• WHAT TO WORK ON: Everything in the records below from the line containing "font-weight: bold ->" through the line containing "height: 14px ->" is to be reproduced exactly, those two lines included; no picture is to be copied.

• SOURCE MATERIAL:
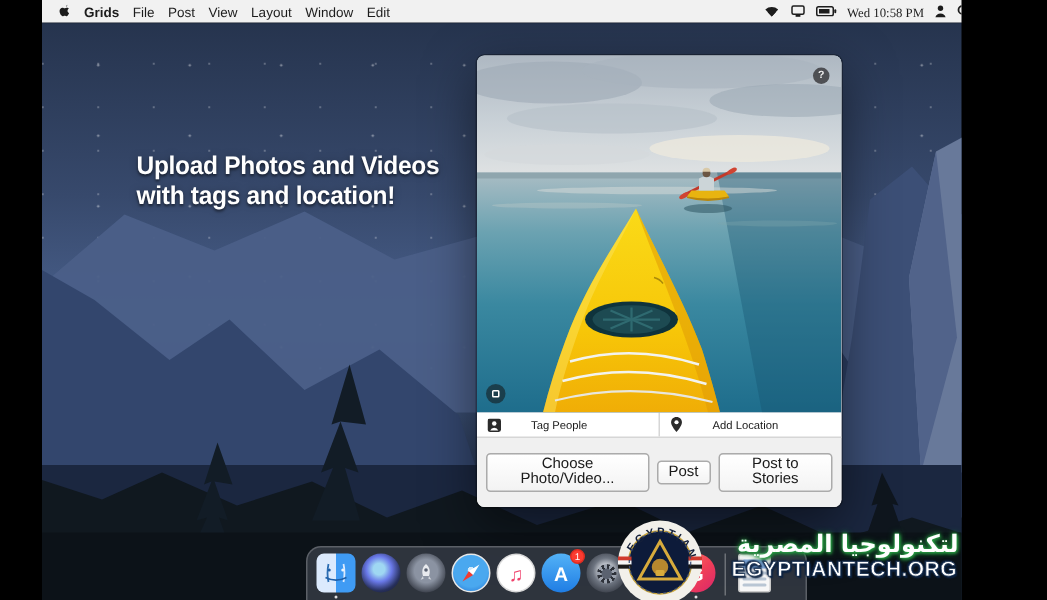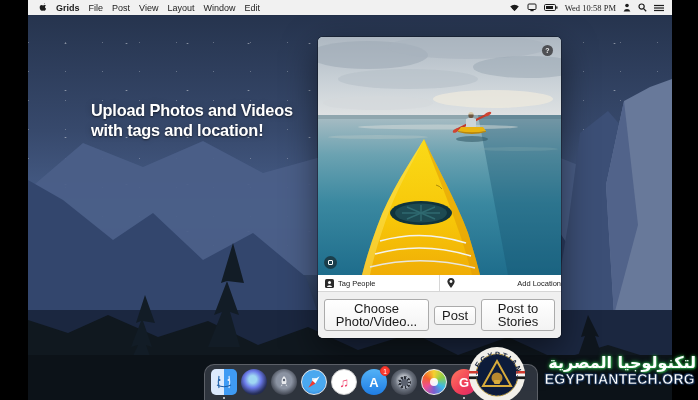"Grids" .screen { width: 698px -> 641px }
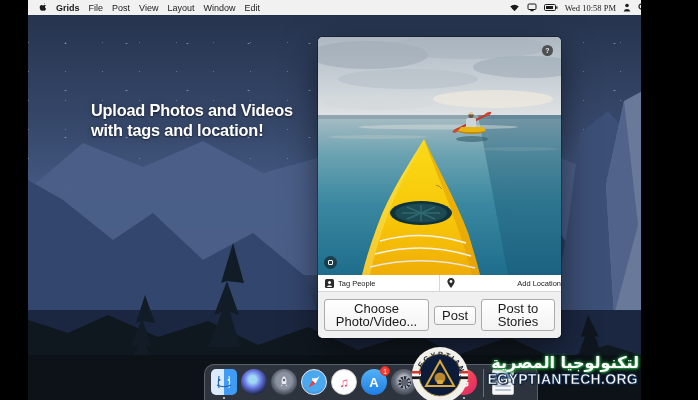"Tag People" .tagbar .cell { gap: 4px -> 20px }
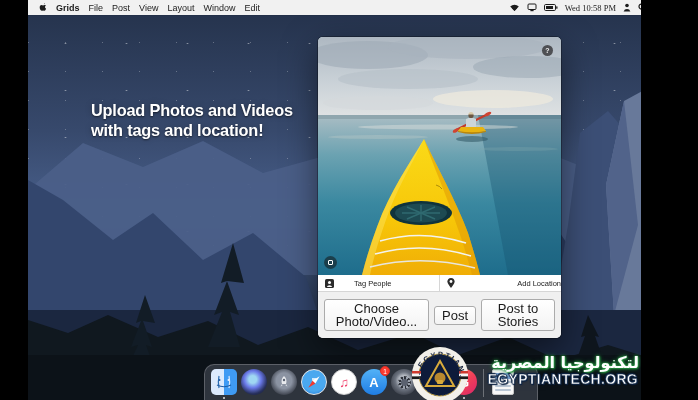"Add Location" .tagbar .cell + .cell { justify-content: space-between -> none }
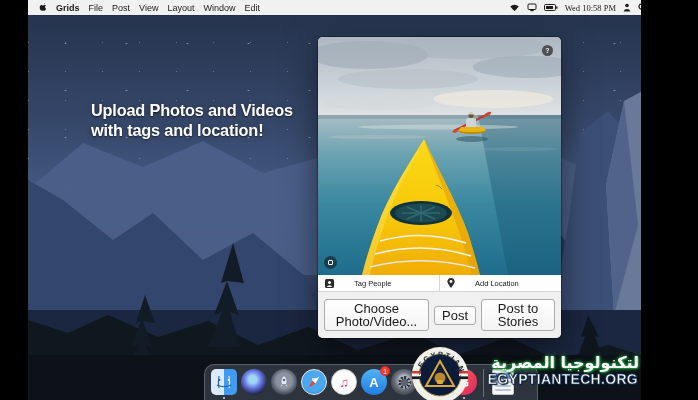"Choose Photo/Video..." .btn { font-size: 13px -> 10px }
---
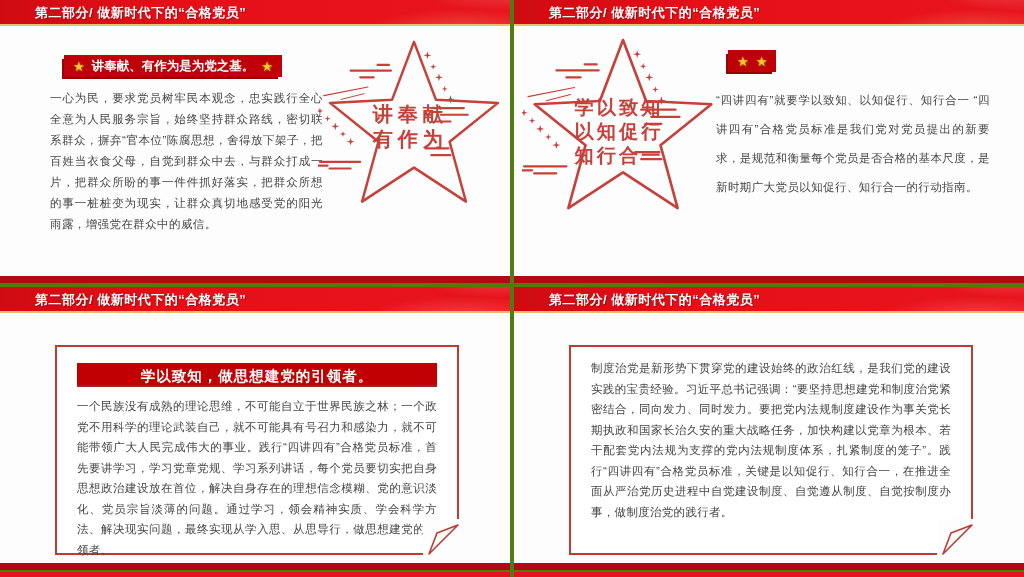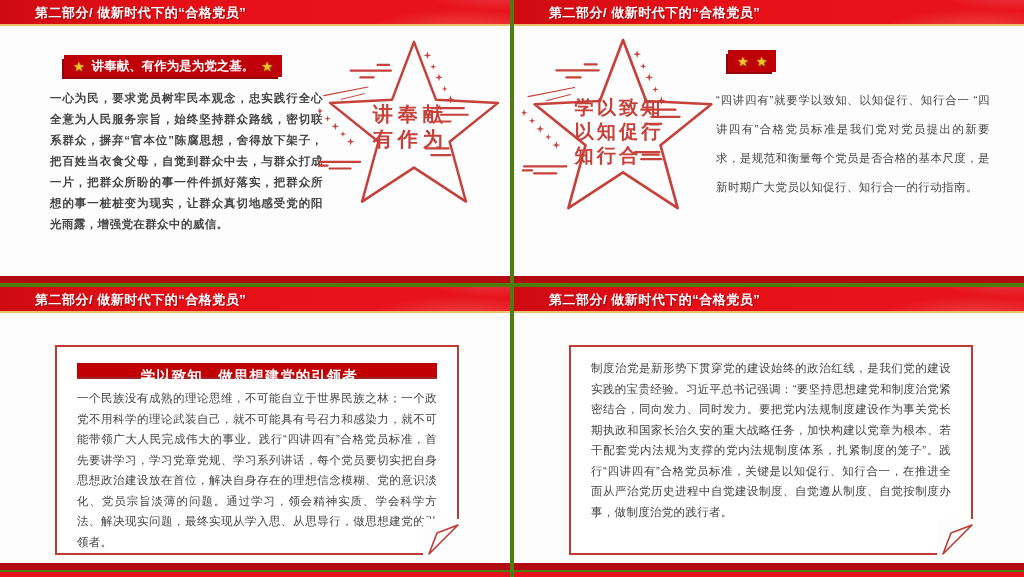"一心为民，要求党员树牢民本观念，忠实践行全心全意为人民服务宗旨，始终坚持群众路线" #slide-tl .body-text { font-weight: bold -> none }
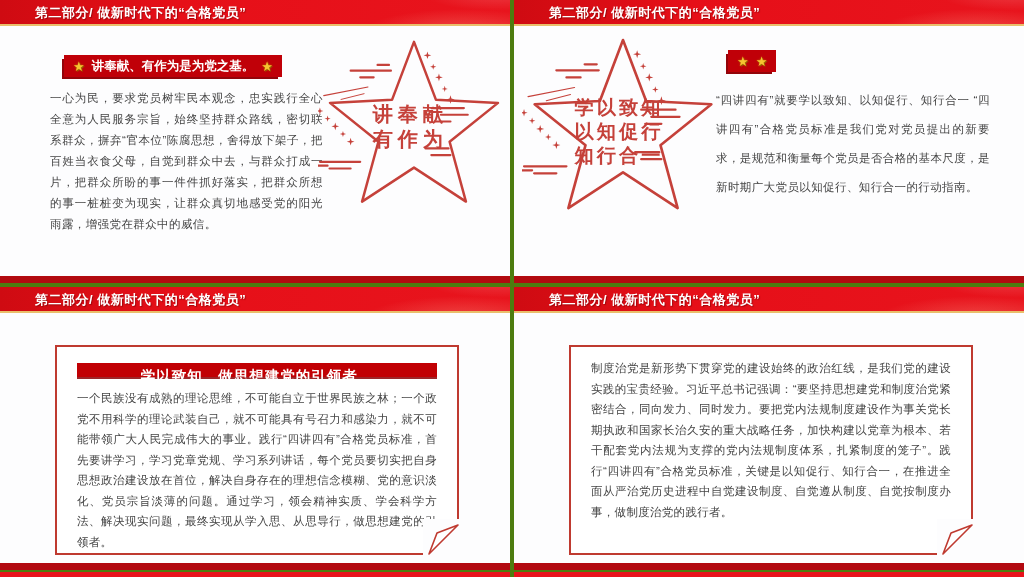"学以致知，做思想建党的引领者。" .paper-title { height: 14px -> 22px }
---
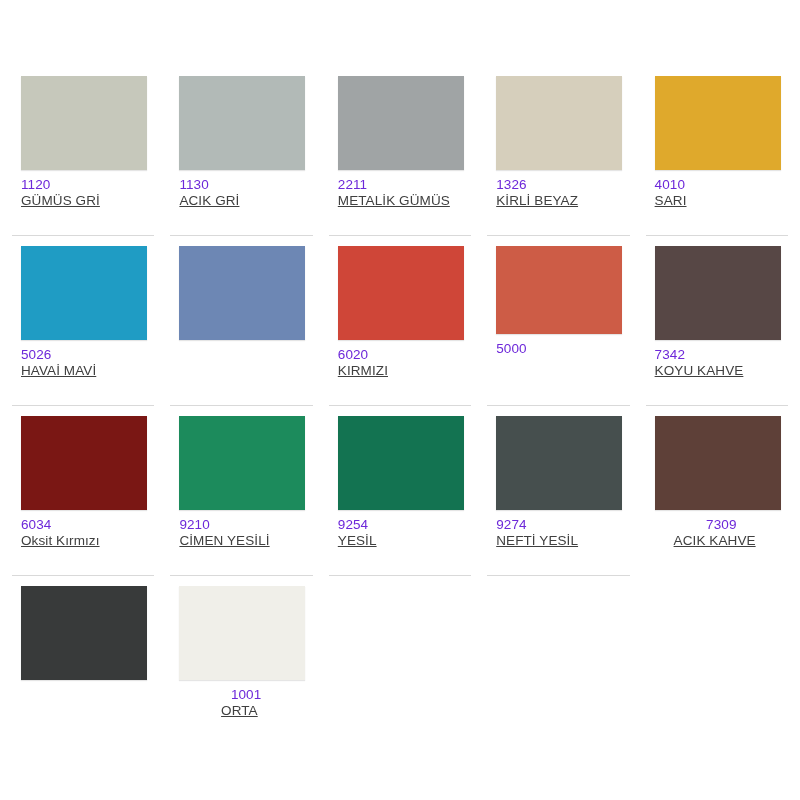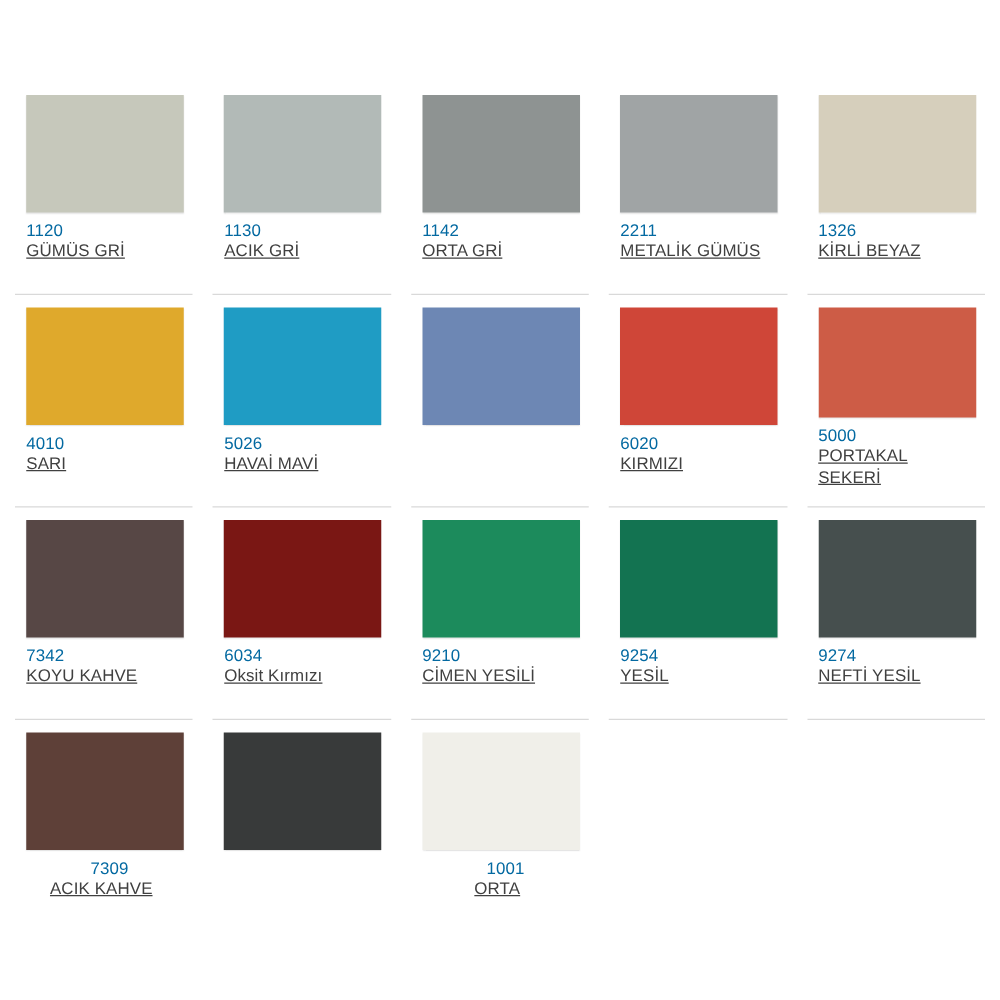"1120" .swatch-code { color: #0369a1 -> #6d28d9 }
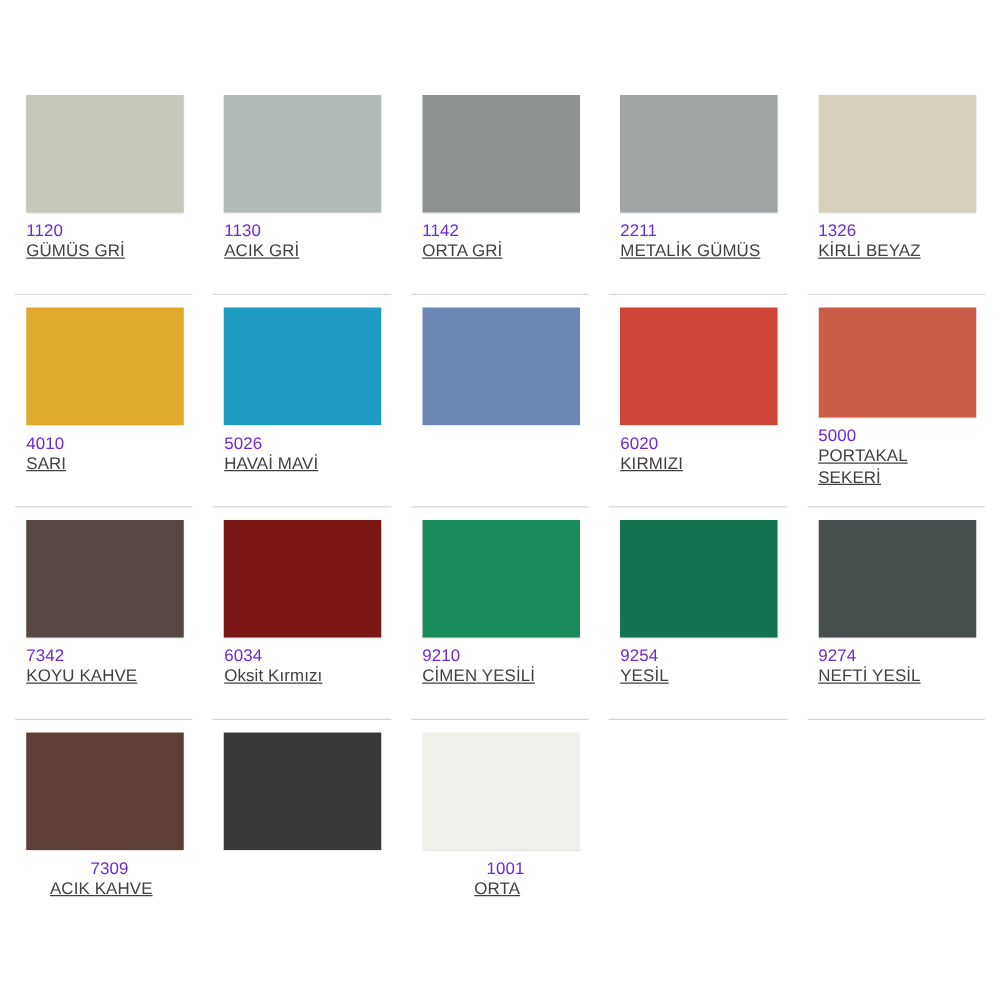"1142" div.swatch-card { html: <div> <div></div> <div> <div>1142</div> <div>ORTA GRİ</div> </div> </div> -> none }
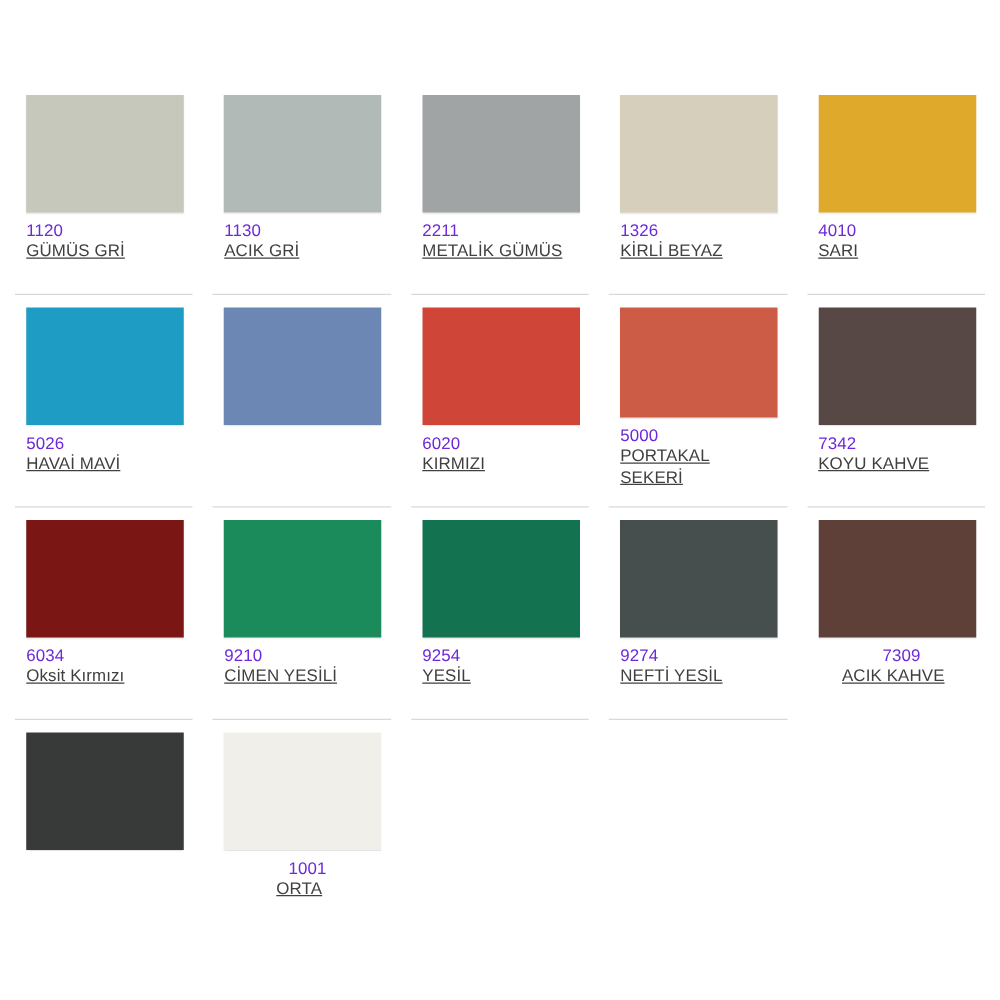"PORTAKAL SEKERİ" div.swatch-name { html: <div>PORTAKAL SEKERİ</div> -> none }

• RESPONSE TO THE TASK:
"一心为民，要求党员树牢民本观念，忠实践行全心全意为人民服务宗旨，始终坚持群众路线" #slide-tl .body-text { font-weight: bold -> none }
"学以致知，做思想建党的引领者。" .paper-title { height: 14px -> 22px }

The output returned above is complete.